What are states? How are they different from nations, nation states, and “failed” states? Are there alternative ways of organizing the main unit of intl. politics? What are regimes? How are they different from governments or countries In what sense are states sovereign? What are political institutions? (I like my defn. better than pg. 5). Do they have to be formal structures? What is civil society? What is political culture?

4 WHY AND HOW DO WE COMPARATIVELY STUDY SOCIETIES?

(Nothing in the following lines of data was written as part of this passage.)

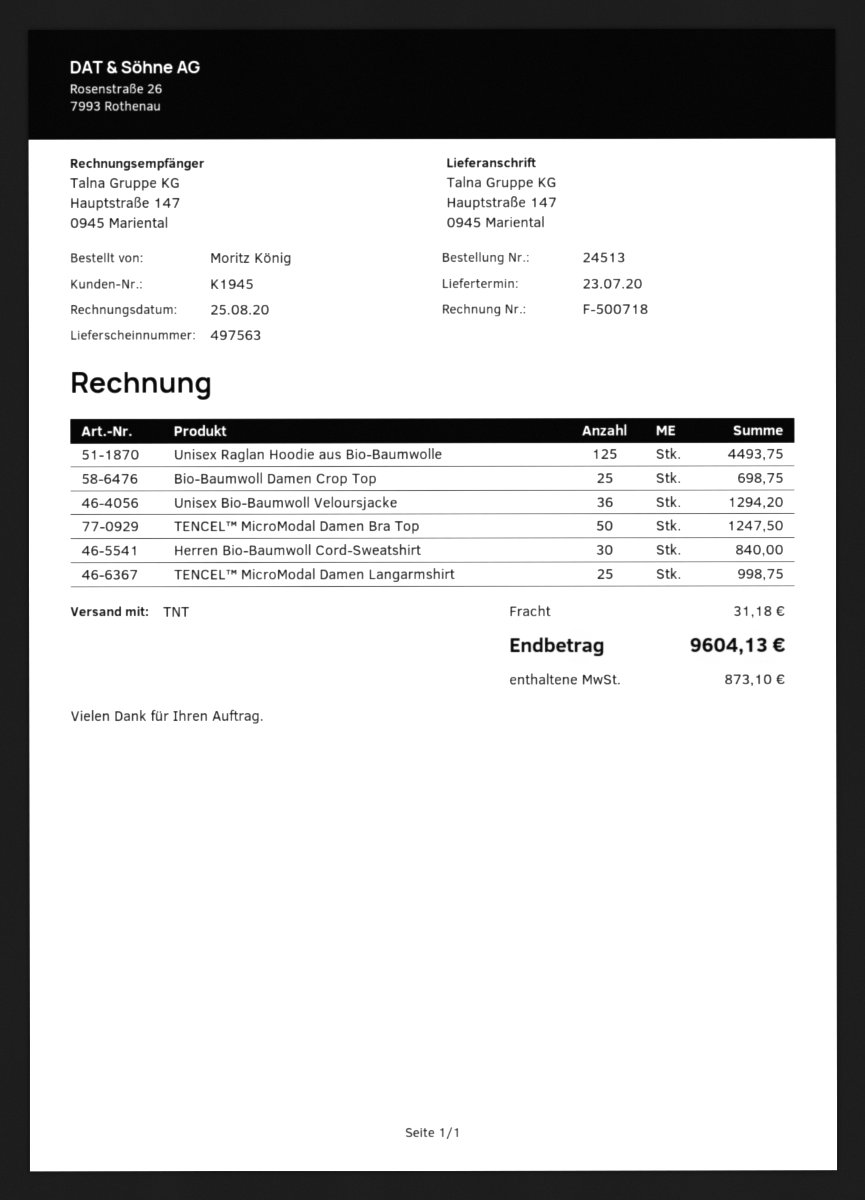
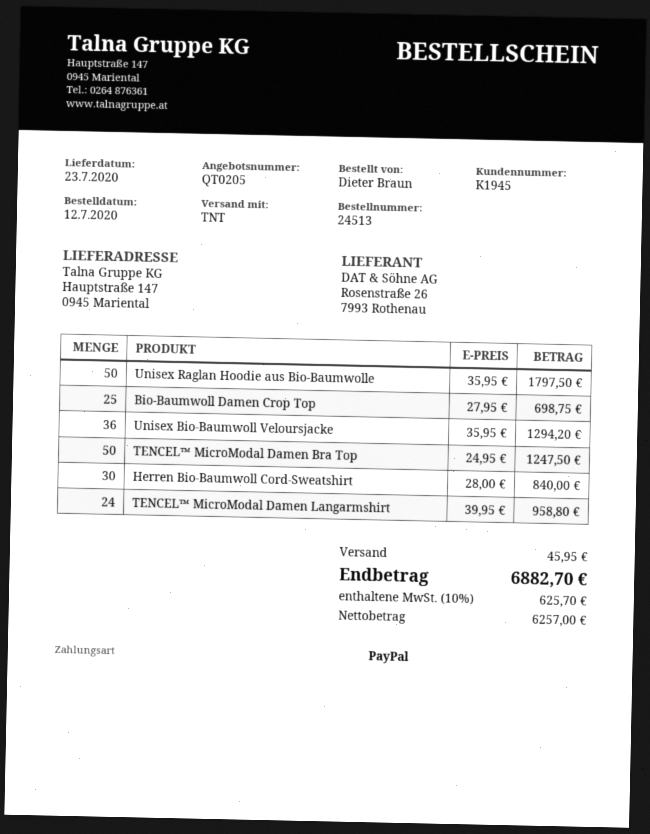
ordered by: Moritz König -> Dieter Braun
Unisex Raglan Hoodie aus Bio-Baumwolle: 125 for 4493.75 -> 50 for 1797.50
TENCEL™ MicroModal Damen Langarmshirt: 25 for 998.75 -> 24 for 958.80
shipping: 31.18 -> 45.95
tax: 873.10 -> 625.70
total: 9604.13 -> 6882.70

Is there such a thing as a science of comparative politics? Some key ideas: (1) categorization, (2) generalization (3) theory & hypothesis testing with evidence and (4) replication? What are “most-similar” comparisons? (e.g. looking at the advanced democracies or “presidential” systems) What are the most dissimilar comparisons? (e.g. India and the US or the US vs. UK) Is it better to use inductive (bottom up logic) or deductive (top down) inquiry? This class puts a big bet on the idea that deductive reasoning is extremely useful, but we’ll spend a lot of our time using inductive reasoning to learn the principles of why countries do what they do. Why would political scientists use fancy math and bunch of craazy equations to predict what a country is going to do? Rational choice theory (aka game theory)

5 What categories are the most useful for comparison?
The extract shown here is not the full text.